Releases observation vectors structure

void cvReleaseObsInfo( CvImgObsInfo** obsInfo );

obsInfo
Address of the pointer to the structure CvImgObsInfo .

The function cvReleaseObsInfo frees all memory used by observations and clears pointer to the structure CvImgObsInfo .


ImgToObs_DCT

Extracts observation vectors from image

void cvImgToObs_DCT( IplImage* image, float* obs, CvSize dctSize,
                     CvSize obsSize, CvSize delta );

image
Input image.
obs
Pointer to consequently stored observation vectors.
dctSize
Size of image blocks for which DCT (Discrete Cosine Transform) coefficients are to be computed.
obsSize
Number of the lowest DCT coefficients in the horizontal and vertical directions to be put into the observation vector.
delta
Shift in pixels between two consecutive image blocks in the horizontal and vertical directions.

The function cvImgToObs_DCT extracts observation vectors, that is, DCT coefficients, from the image. The user must pass obsInfo.obs as the parameter obs to use this function with other HMM functions and use the structure obsInfo of the CvImgObsInfo type.

Calculating Observations for HMM

    CvImgObsInfo* obs_info;

        ...

        cvImgToObs_DCT( image,obs_info->obs, //!!!

        dctSize, obsSize, delta );


UniformImgSegm

Performs uniform segmentation of image observations by HMM states

void cvUniformImgSegm( CvImgObsInfo* obsInfo, CvEHMM* hmm );

obsInfo
Observations structure.
hmm
HMM structure.

The function cvUniformImgSegm segments image observations by HMM states uniformly (see Initial Segmentation for 2D Embedded HMM for 2D embedded HMM with 5 superstates and 3, 6, 6, 6, 3 internal states of every corresponding superstate).

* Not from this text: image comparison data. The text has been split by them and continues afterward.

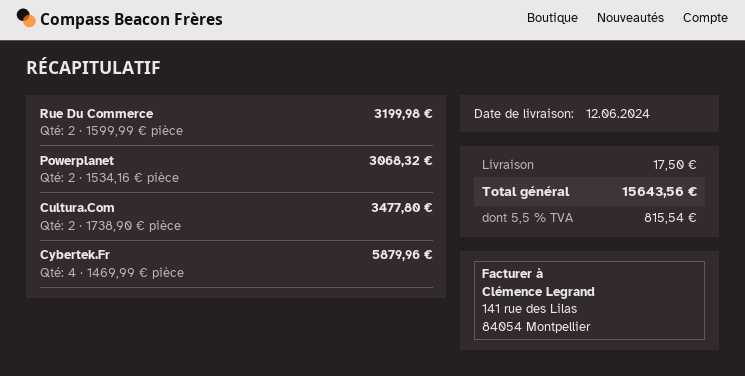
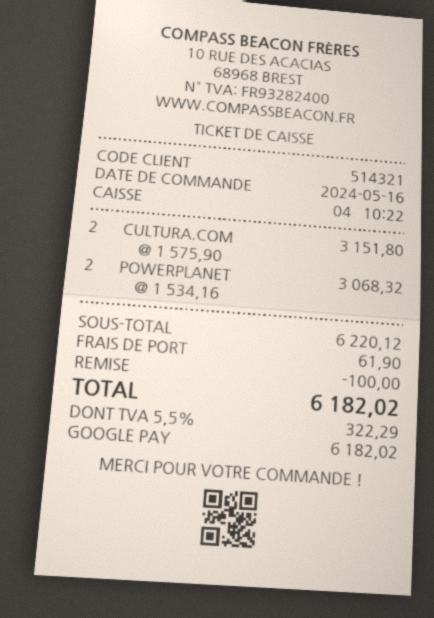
Rue Du Commerce: 2 x 1599.99 = 3199.98 -> none
Cultura.Com: 2 x 1738.90 = 3477.80 -> 2 x 1575.90 = 3151.80
Cybertek.Fr: 4 x 1469.99 = 5879.96 -> none
discount: none -> 100.00
shipping: 17.50 -> 61.90
tax: 5.5% = 815.54 -> 5.5% = 322.29
total: 15643.56 -> 6182.02

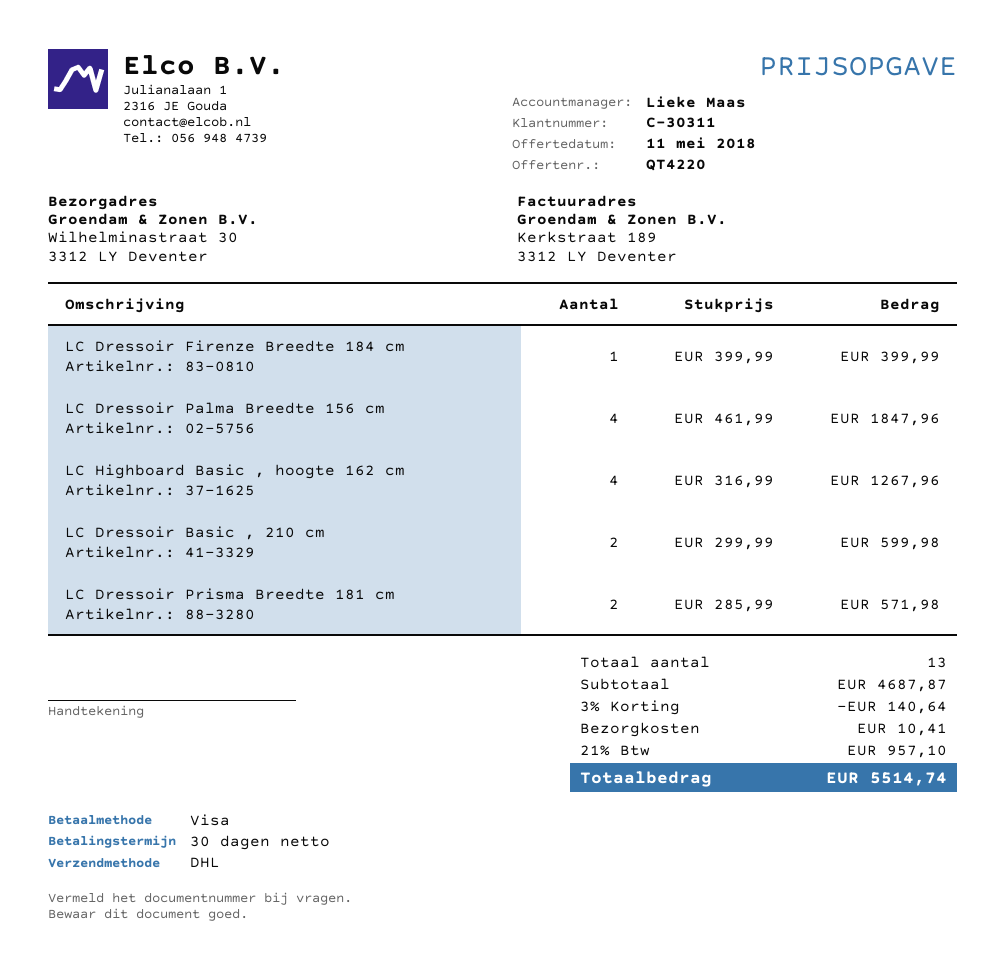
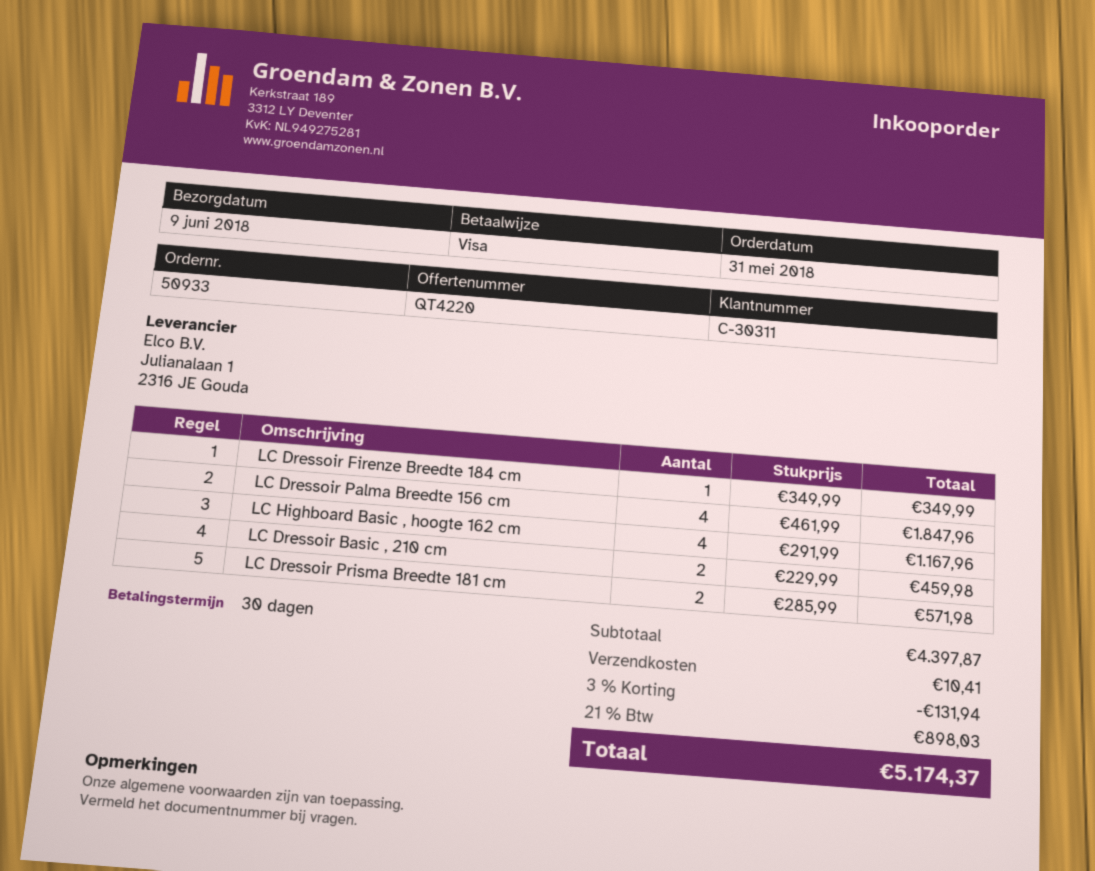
LC Dressoir Firenze Breedte 184 cm: 1 x 399.99 = 399.99 -> 1 x 349.99 = 349.99
LC Highboard Basic , hoogte 162 cm: 4 x 316.99 = 1267.96 -> 4 x 291.99 = 1167.96
LC Dressoir Basic , 210 cm: 2 x 299.99 = 599.98 -> 2 x 229.99 = 459.98
subtotal: 4687.87 -> 4397.87
discount: 3% = 140.64 -> 3% = 131.94
tax: 21% = 957.10 -> 21% = 898.03
total: 5514.74 -> 5174.37

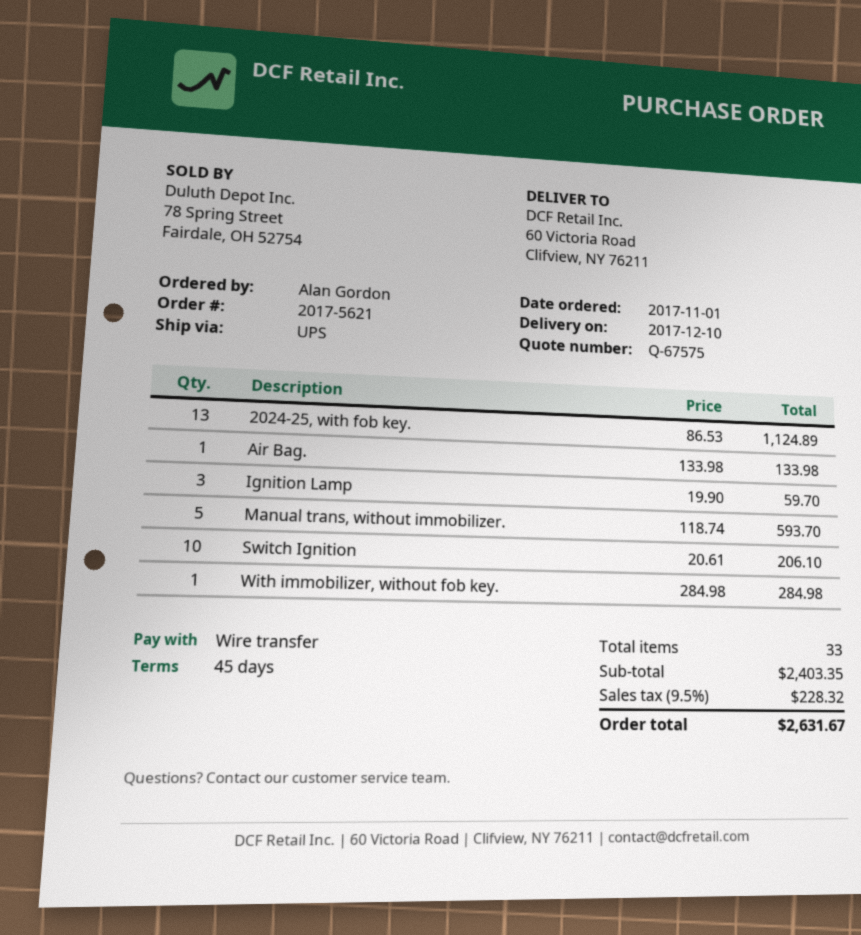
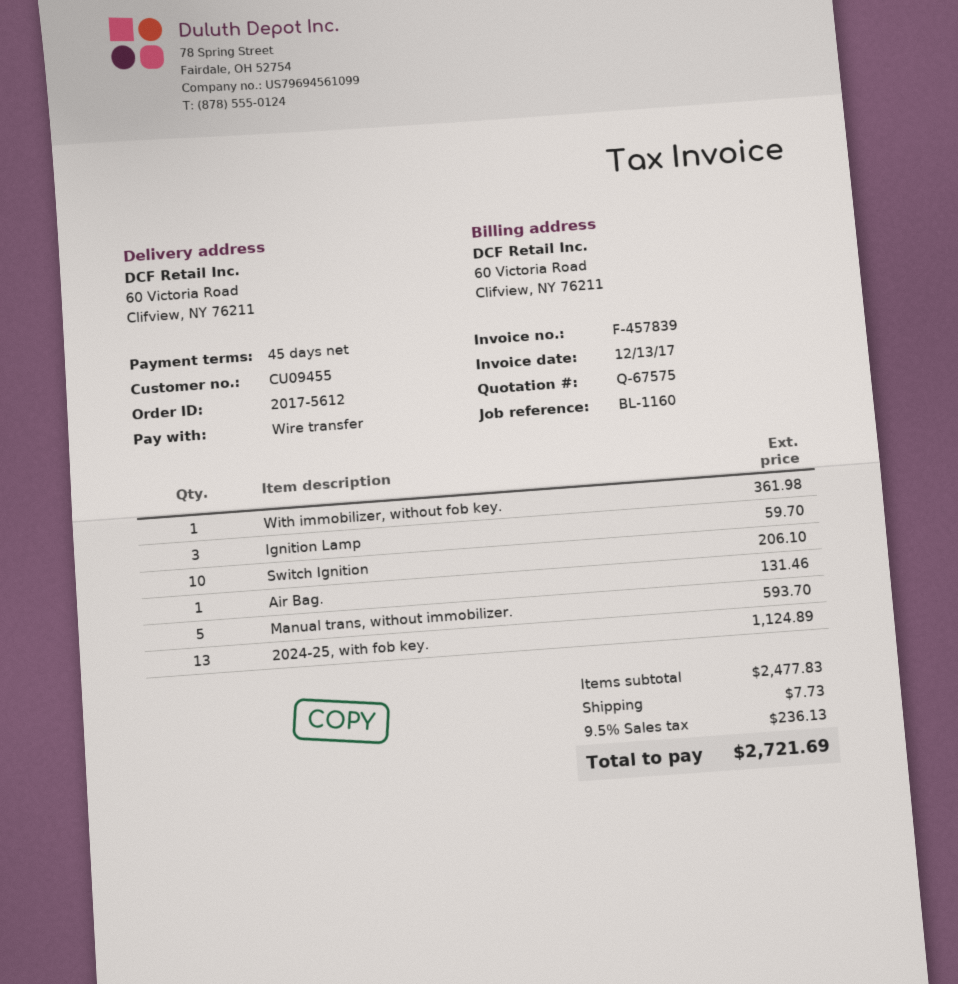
order number: 2017-5621 -> 2017-5612
Air Bag.: 1 for 133.98 -> 1 for 131.46
With immobilizer, without fob key.: 1 for 284.98 -> 1 for 361.98
subtotal: 2403.35 -> 2477.83
shipping: none -> 7.73
tax: 9.5% = 228.32 -> 9.5% = 236.13
total: 2631.67 -> 2721.69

Initial Segmentation for 2D Embedded HMM


InitMixSegm

Segments all observations within every internal state of HMM by state mixture components

void cvInitMixSegm( CvImgObsInfo** obsInfoArray, int numImg, CvEHMM* hmm );

obsInfoArray
Array of pointers to the observation structures.
numImg
Length of above array.
hmm
HMM.

The function cvInitMixSegm takes a group of observations from several training images already segmented by states and splits a set of observation vectors within every internal HMM state into as many clusters as the number of mixture components in the state.


EstimateHMMStateParams

Estimates all parameters of every HMM state

void cvEstimateHMMStateParams( CvImgObsInfo** obsInfoArray, int numImg, CvEHMM* hmm );

obsInfoArray
Array of pointers to the observation structures.
numImg
Length of the array.
hmm
HMM.

The function cvEstimateHMMStateParams computes all inner parameters of every HMM state, including Gaussian means, variances, etc.


EstimateTransProb

Computes transition probability matrices for embedded HMM

void cvEstimateTransProb( CvImgObsInfo** obsInfoArray, int numImg, CvEHMM* hmm );

obsInfoArray
Array of pointers to the observation structures.
numImg
Length of the above array.
hmm
HMM.

The function cvEstimateTransProb uses current segmentation of image observations to compute transition probability matrices for all embedded and external HMMs.


EstimateObsProb

Computes probability of every observation of several images

void cvEstimateObsProb( CvImgObsInfo* obsInfo, CvEHMM* hmm );

obsInfo
Observation structure.
hmm
HMM structure.

The function cvEstimateObsProb computes Gaussian probabilities of each observation to occur in each of the internal HMM states.


EViterbi

Executes Viterbi algorithm for embedded HMM

float cvEViterbi( CvImgObsInfo* obsInfo, CvEHMM* hmm );

obsInfo
Observation structure.
hmm
HMM structure.

The function cvEViterbi executes Viterbi algorithm for embedded HMM. Viterbi algorithm evaluates the likelihood of the best match between the given image observations and the given HMM and performs segmentation of image observations by HMM states. The segmentation is done on the basis of the match found.


MixSegmL2

Segments observations from all training images by mixture components of newly assigned states

void cvMixSegmL2( CvImgObsInfo** obsInfoArray, int numImg, CvEHMM* hmm );

obsInfoArray
Array of pointers to the observation structures.
numImg
Length of the array.
hmm
HMM.

The function cvMixSegmL2 segments observations from all training images by mixture components of newly Viterbi algorithm-assigned states. The function uses Euclidean distance to group vectors around the existing mixtures centers.